Shadowy Business!

shadowy business!I had an odd dream last night. Something like a very G rated, kid friendly version of Mission Impossible. The dream left me musing about cyber-espionage and China. So I sat down to write this post and my made-in-China netbook wouldn’t boot. How’s that for coincidence!?

There was news recently about Canada needing to replace a super secure federal network that was irreparably compromised by cyber-attacks out of China in 2010. A US intelligence committee head warned that we should not use the Chinese company Huawei for this work. Harper is not saying whether the national security exemption will exclude Huawei from this government work. Huawei currently provides high-speed networks for Bell Canada, Telus, SaskTel and Wind Mobile. The US committee head suggested that Huawei might embed back doors and bugs into networks and even consumer hardware.

What if, eh? I have a Huawei tablet with front and rear cameras. Does it watch me while I use it? How about our modems and routers? People probably don’t often think of modems and routers as computers, but they are. They have an operating system and data storage capacity and obvious networking capability.
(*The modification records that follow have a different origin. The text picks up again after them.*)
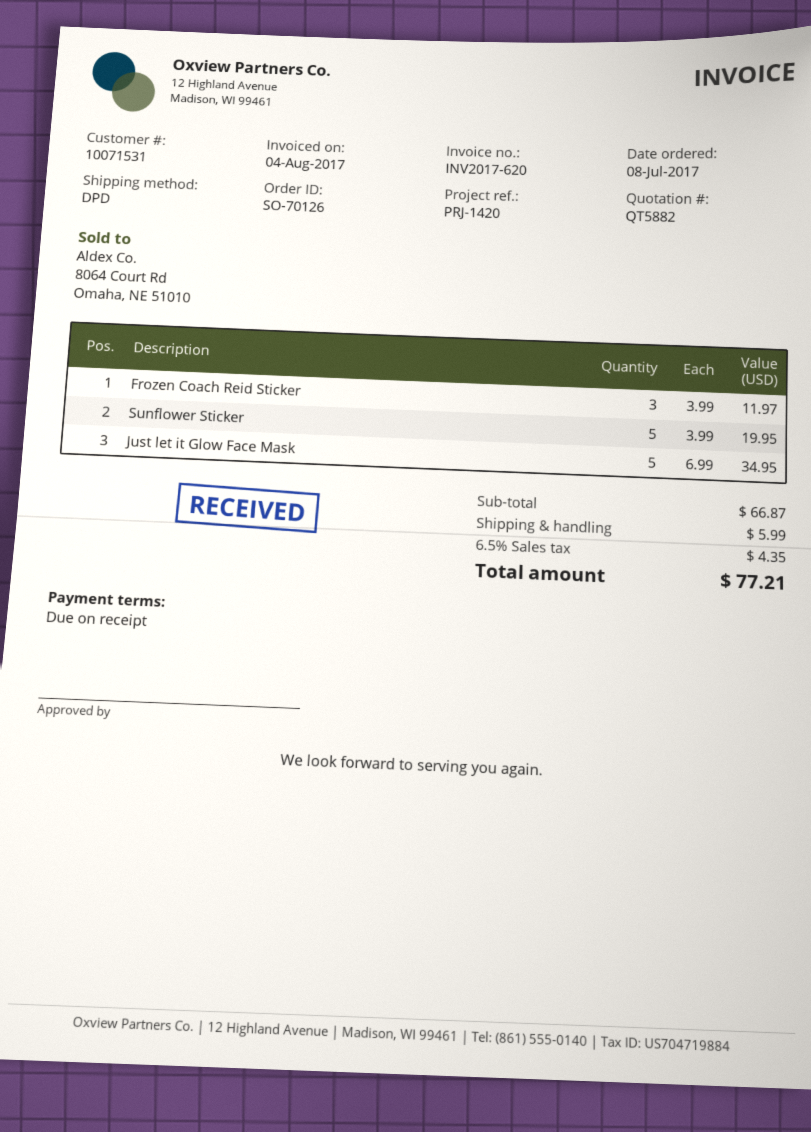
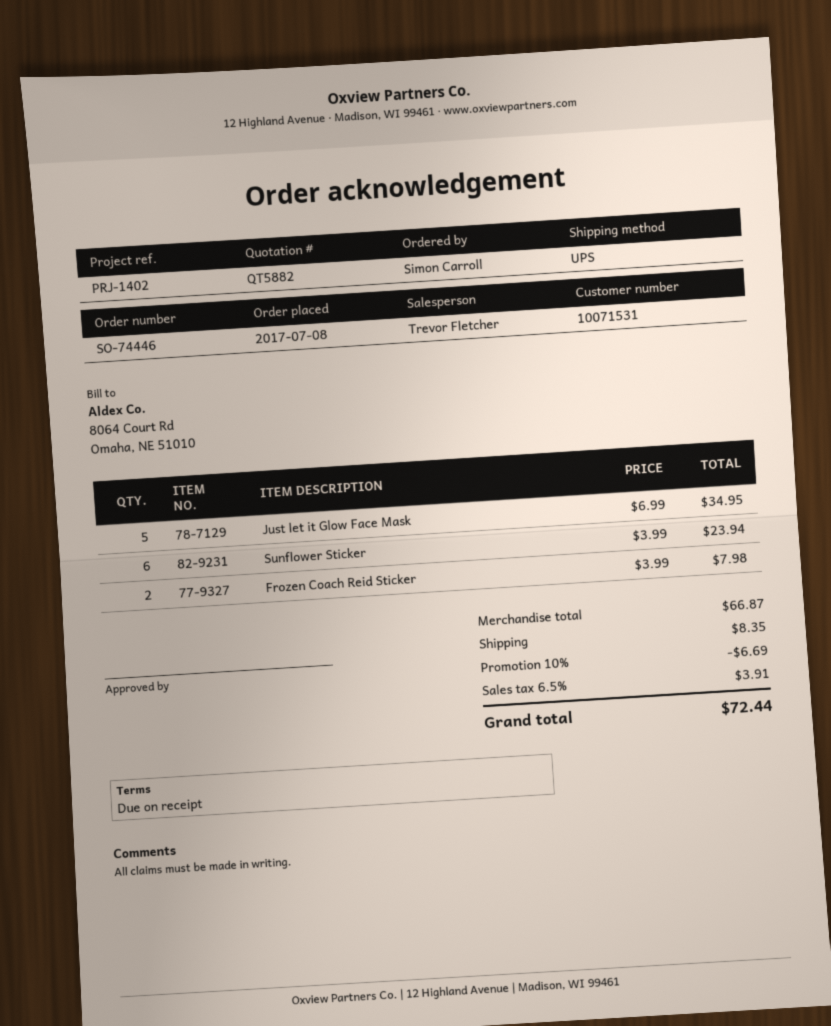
order number: SO-70126 -> SO-74446
reference: PRJ-1420 -> PRJ-1402
shipping method: DPD -> UPS
Frozen Coach Reid Sticker: 3 x 3.99 = 11.97 -> 2 x 3.99 = 7.98
Sunflower Sticker: 5 x 3.99 = 19.95 -> 6 x 3.99 = 23.94
discount: none -> 10% = 6.69
shipping: 5.99 -> 8.35
tax: 6.5% = 4.35 -> 6.5% = 3.91
total: 77.21 -> 72.44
If some kind of malware was built in at the factory, as has happened with PCs, attempts to make good use of a router’s security features could be for naught! Could surveillance on the scale of consumer electronics be done?
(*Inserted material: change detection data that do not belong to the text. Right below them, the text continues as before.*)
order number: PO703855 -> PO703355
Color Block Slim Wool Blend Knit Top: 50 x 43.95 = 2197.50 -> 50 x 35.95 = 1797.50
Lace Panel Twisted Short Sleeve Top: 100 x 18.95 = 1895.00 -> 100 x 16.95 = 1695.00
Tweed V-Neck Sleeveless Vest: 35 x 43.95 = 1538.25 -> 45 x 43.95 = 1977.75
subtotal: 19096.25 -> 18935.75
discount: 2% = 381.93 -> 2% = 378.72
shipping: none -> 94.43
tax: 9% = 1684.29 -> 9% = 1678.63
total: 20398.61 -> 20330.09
There would be a massive amount of data to mine for the relatively few crumbs of industrially or politically useful stuff that might be found. It would take something on the scale of the NSA’s new surveillance centre to handle all the data. I suppose if the NSA can build such a thing, so could China.

All that data going to Beijing would be sure to raise some eyebrows though. How would you hide it? Maybe buy the US’s second largest theatre chain. Might that holding’s online traffic be big enough to obscure traffic from a very large and secret botnet?

Maybe add some energy company purchases, such as the CNOOC/Nexen deal. Surely that would give China plenty of capacity to handle network traffic within North America and plenty of reason for traffic back to Beijing. They’d also be that much more embedded in Canada’s energy infrastructure, an infrastructure already threatened and perhaps compromised by cyber-attacks.

Meanwhile our federal government is cozying up to China with a trade deal that some describe as a sell-out. CSIS has warned that China holds influence over Canadian politicians of all levels. If this deal is as bad as some suggest, one can’t help wondering whether that influence might include our PM.

If the digital systems our society runs on were compromised at the level of their BIOSes, how would we know? After all, Nortel was compromised for years and apparently no one knew till after the company fell apart. If a tech company like Nortel didn’t know, how are most PC and cell phone users to know? If it was happening and we did find out, what would we do? Faced with such questions, what is the line between caution and tin-hat paranoia?

I have few answers to these questions, but it’s certain that trying to get a handle on it could be an interesting game of cat and mouse!